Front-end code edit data

== Segment start ==

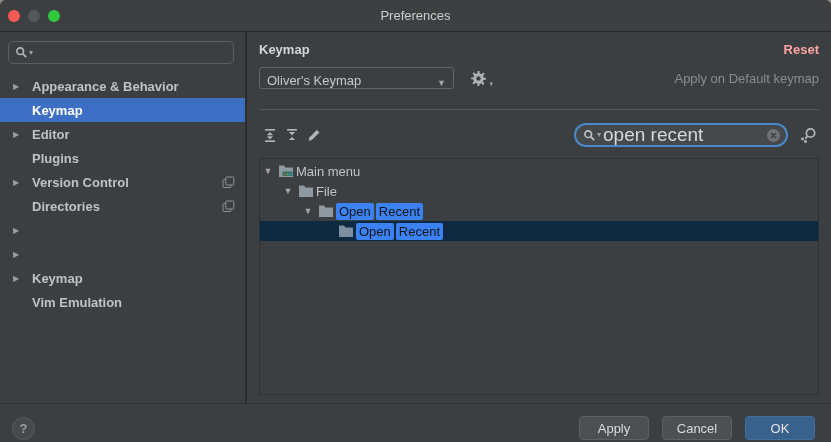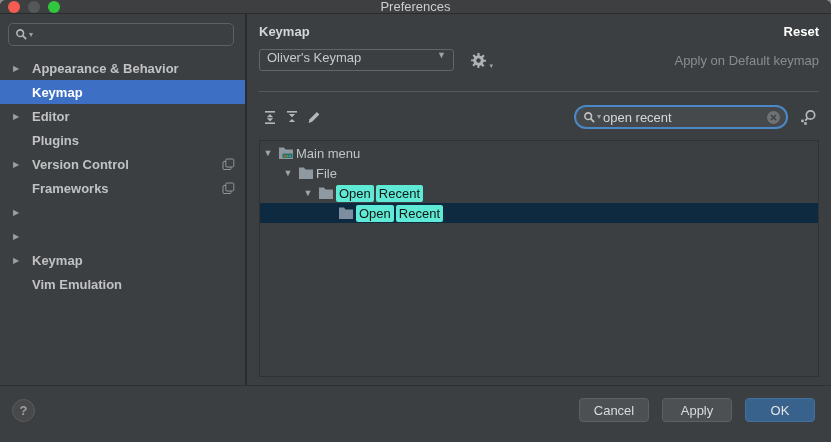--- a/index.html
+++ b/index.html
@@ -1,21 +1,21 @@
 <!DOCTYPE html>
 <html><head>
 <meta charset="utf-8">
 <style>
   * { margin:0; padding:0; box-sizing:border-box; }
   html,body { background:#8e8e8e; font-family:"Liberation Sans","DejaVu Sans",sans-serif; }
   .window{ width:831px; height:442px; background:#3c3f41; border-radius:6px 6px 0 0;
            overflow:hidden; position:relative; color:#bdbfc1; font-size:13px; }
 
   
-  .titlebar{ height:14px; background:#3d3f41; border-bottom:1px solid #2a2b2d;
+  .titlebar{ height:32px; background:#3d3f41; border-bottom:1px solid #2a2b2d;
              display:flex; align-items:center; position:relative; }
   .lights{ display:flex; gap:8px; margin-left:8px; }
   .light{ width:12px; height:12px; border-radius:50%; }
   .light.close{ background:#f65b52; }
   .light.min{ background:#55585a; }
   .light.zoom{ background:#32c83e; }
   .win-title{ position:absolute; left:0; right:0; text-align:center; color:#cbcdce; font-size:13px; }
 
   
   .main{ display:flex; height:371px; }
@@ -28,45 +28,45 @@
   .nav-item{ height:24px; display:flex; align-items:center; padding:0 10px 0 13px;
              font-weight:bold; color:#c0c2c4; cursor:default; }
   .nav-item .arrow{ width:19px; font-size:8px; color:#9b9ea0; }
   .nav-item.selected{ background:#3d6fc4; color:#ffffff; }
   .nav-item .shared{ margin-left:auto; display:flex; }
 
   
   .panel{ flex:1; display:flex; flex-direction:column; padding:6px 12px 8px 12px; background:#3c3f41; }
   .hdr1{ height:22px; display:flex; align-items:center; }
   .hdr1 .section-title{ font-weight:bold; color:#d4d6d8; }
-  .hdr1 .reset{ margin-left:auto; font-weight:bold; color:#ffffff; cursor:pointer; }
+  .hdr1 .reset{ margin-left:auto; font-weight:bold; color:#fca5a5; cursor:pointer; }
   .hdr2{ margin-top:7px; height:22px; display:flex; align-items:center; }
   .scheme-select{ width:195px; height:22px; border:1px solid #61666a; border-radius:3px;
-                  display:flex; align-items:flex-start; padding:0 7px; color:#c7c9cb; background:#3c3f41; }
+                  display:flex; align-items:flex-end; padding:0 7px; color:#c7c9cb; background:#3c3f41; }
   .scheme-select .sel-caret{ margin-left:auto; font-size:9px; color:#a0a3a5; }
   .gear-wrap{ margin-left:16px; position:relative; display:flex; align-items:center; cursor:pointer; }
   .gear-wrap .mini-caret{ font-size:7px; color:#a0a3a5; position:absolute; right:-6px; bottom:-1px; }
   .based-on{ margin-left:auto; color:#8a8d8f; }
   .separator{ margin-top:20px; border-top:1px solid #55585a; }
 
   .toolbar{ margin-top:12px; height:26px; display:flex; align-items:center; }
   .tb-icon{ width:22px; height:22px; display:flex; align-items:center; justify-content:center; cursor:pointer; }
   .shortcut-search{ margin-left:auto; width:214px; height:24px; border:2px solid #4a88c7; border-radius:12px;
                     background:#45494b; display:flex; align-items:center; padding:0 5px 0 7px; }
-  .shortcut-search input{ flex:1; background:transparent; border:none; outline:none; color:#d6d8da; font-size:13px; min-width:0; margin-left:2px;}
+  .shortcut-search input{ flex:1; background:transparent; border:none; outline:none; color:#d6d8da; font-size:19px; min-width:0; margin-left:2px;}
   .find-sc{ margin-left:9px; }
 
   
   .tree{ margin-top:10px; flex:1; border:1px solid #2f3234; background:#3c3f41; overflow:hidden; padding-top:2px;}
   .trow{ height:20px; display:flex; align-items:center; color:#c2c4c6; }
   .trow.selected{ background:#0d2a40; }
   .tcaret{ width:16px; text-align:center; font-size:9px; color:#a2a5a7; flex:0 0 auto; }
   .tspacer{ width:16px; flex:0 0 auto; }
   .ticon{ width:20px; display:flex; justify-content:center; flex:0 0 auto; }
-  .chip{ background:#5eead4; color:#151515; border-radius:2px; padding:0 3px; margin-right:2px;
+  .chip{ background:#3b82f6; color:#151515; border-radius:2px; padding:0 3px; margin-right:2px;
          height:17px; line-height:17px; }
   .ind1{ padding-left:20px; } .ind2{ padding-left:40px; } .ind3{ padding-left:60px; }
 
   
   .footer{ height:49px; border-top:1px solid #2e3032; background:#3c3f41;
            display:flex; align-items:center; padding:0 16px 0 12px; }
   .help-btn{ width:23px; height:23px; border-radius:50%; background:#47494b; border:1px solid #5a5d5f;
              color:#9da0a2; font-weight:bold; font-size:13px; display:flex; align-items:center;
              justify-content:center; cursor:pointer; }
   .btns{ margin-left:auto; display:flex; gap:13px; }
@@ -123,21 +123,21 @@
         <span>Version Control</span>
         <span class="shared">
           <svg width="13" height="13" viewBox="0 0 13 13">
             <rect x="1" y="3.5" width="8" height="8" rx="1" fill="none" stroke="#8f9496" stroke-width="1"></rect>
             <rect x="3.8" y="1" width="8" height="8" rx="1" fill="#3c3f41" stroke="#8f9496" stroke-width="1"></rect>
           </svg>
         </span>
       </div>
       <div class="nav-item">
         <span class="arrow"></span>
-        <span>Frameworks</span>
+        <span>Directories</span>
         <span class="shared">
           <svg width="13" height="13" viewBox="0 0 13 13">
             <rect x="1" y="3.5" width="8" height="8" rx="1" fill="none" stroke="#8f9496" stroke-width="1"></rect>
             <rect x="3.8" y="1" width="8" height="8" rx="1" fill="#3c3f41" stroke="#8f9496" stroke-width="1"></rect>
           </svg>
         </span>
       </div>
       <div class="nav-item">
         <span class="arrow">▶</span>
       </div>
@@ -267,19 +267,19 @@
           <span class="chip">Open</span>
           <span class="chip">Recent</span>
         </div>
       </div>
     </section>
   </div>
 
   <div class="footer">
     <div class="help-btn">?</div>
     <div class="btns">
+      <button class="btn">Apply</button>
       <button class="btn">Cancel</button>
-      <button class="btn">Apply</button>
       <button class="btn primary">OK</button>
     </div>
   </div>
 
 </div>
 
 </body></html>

== Segment end ==

Your objective :: An exact restatement of the entries above is needed; no picture may appear in it.

Answer to this problem ::
--- a/index.html
+++ b/index.html
@@ -1,21 +1,21 @@
 <!DOCTYPE html>
 <html><head>
 <meta charset="utf-8">
 <style>
   * { margin:0; padding:0; box-sizing:border-box; }
   html,body { background:#8e8e8e; font-family:"Liberation Sans","DejaVu Sans",sans-serif; }
   .window{ width:831px; height:442px; background:#3c3f41; border-radius:6px 6px 0 0;
            overflow:hidden; position:relative; color:#bdbfc1; font-size:13px; }
 
   
-  .titlebar{ height:14px; background:#3d3f41; border-bottom:1px solid #2a2b2d;
+  .titlebar{ height:32px; background:#3d3f41; border-bottom:1px solid #2a2b2d;
              display:flex; align-items:center; position:relative; }
   .lights{ display:flex; gap:8px; margin-left:8px; }
   .light{ width:12px; height:12px; border-radius:50%; }
   .light.close{ background:#f65b52; }
   .light.min{ background:#55585a; }
   .light.zoom{ background:#32c83e; }
   .win-title{ position:absolute; left:0; right:0; text-align:center; color:#cbcdce; font-size:13px; }
 
   
   .main{ display:flex; height:371px; }
@@ -28,45 +28,45 @@
   .nav-item{ height:24px; display:flex; align-items:center; padding:0 10px 0 13px;
              font-weight:bold; color:#c0c2c4; cursor:default; }
   .nav-item .arrow{ width:19px; font-size:8px; color:#9b9ea0; }
   .nav-item.selected{ background:#3d6fc4; color:#ffffff; }
   .nav-item .shared{ margin-left:auto; display:flex; }
 
   
   .panel{ flex:1; display:flex; flex-direction:column; padding:6px 12px 8px 12px; background:#3c3f41; }
   .hdr1{ height:22px; display:flex; align-items:center; }
   .hdr1 .section-title{ font-weight:bold; color:#d4d6d8; }
-  .hdr1 .reset{ margin-left:auto; font-weight:bold; color:#ffffff; cursor:pointer; }
+  .hdr1 .reset{ margin-left:auto; font-weight:bold; color:#fca5a5; cursor:pointer; }
   .hdr2{ margin-top:7px; height:22px; display:flex; align-items:center; }
   .scheme-select{ width:195px; height:22px; border:1px solid #61666a; border-radius:3px;
-                  display:flex; align-items:flex-start; padding:0 7px; color:#c7c9cb; background:#3c3f41; }
+                  display:flex; align-items:flex-end; padding:0 7px; color:#c7c9cb; background:#3c3f41; }
   .scheme-select .sel-caret{ margin-left:auto; font-size:9px; color:#a0a3a5; }
   .gear-wrap{ margin-left:16px; position:relative; display:flex; align-items:center; cursor:pointer; }
   .gear-wrap .mini-caret{ font-size:7px; color:#a0a3a5; position:absolute; right:-6px; bottom:-1px; }
   .based-on{ margin-left:auto; color:#8a8d8f; }
   .separator{ margin-top:20px; border-top:1px solid #55585a; }
 
   .toolbar{ margin-top:12px; height:26px; display:flex; align-items:center; }
   .tb-icon{ width:22px; height:22px; display:flex; align-items:center; justify-content:center; cursor:pointer; }
   .shortcut-search{ margin-left:auto; width:214px; height:24px; border:2px solid #4a88c7; border-radius:12px;
                     background:#45494b; display:flex; align-items:center; padding:0 5px 0 7px; }
-  .shortcut-search input{ flex:1; background:transparent; border:none; outline:none; color:#d6d8da; font-size:13px; min-width:0; margin-left:2px;}
+  .shortcut-search input{ flex:1; background:transparent; border:none; outline:none; color:#d6d8da; font-size:19px; min-width:0; margin-left:2px;}
   .find-sc{ margin-left:9px; }
 
   
   .tree{ margin-top:10px; flex:1; border:1px solid #2f3234; background:#3c3f41; overflow:hidden; padding-top:2px;}
   .trow{ height:20px; display:flex; align-items:center; color:#c2c4c6; }
   .trow.selected{ background:#0d2a40; }
   .tcaret{ width:16px; text-align:center; font-size:9px; color:#a2a5a7; flex:0 0 auto; }
   .tspacer{ width:16px; flex:0 0 auto; }
   .ticon{ width:20px; display:flex; justify-content:center; flex:0 0 auto; }
-  .chip{ background:#5eead4; color:#151515; border-radius:2px; padding:0 3px; margin-right:2px;
+  .chip{ background:#3b82f6; color:#151515; border-radius:2px; padding:0 3px; margin-right:2px;
          height:17px; line-height:17px; }
   .ind1{ padding-left:20px; } .ind2{ padding-left:40px; } .ind3{ padding-left:60px; }
 
   
   .footer{ height:49px; border-top:1px solid #2e3032; background:#3c3f41;
            display:flex; align-items:center; padding:0 16px 0 12px; }
   .help-btn{ width:23px; height:23px; border-radius:50%; background:#47494b; border:1px solid #5a5d5f;
              color:#9da0a2; font-weight:bold; font-size:13px; display:flex; align-items:center;
              justify-content:center; cursor:pointer; }
   .btns{ margin-left:auto; display:flex; gap:13px; }
@@ -123,21 +123,21 @@
         <span>Version Control</span>
         <span class="shared">
           <svg width="13" height="13" viewBox="0 0 13 13">
             <rect x="1" y="3.5" width="8" height="8" rx="1" fill="none" stroke="#8f9496" stroke-width="1"></rect>
             <rect x="3.8" y="1" width="8" height="8" rx="1" fill="#3c3f41" stroke="#8f9496" stroke-width="1"></rect>
           </svg>
         </span>
       </div>
       <div class="nav-item">
         <span class="arrow"></span>
-        <span>Frameworks</span>
+        <span>Directories</span>
         <span class="shared">
           <svg width="13" height="13" viewBox="0 0 13 13">
             <rect x="1" y="3.5" width="8" height="8" rx="1" fill="none" stroke="#8f9496" stroke-width="1"></rect>
             <rect x="3.8" y="1" width="8" height="8" rx="1" fill="#3c3f41" stroke="#8f9496" stroke-width="1"></rect>
           </svg>
         </span>
       </div>
       <div class="nav-item">
         <span class="arrow">▶</span>
       </div>
@@ -267,19 +267,19 @@
           <span class="chip">Open</span>
           <span class="chip">Recent</span>
         </div>
       </div>
     </section>
   </div>
 
   <div class="footer">
     <div class="help-btn">?</div>
     <div class="btns">
+      <button class="btn">Apply</button>
       <button class="btn">Cancel</button>
-      <button class="btn">Apply</button>
       <button class="btn primary">OK</button>
     </div>
   </div>
 
 </div>
 
 </body></html>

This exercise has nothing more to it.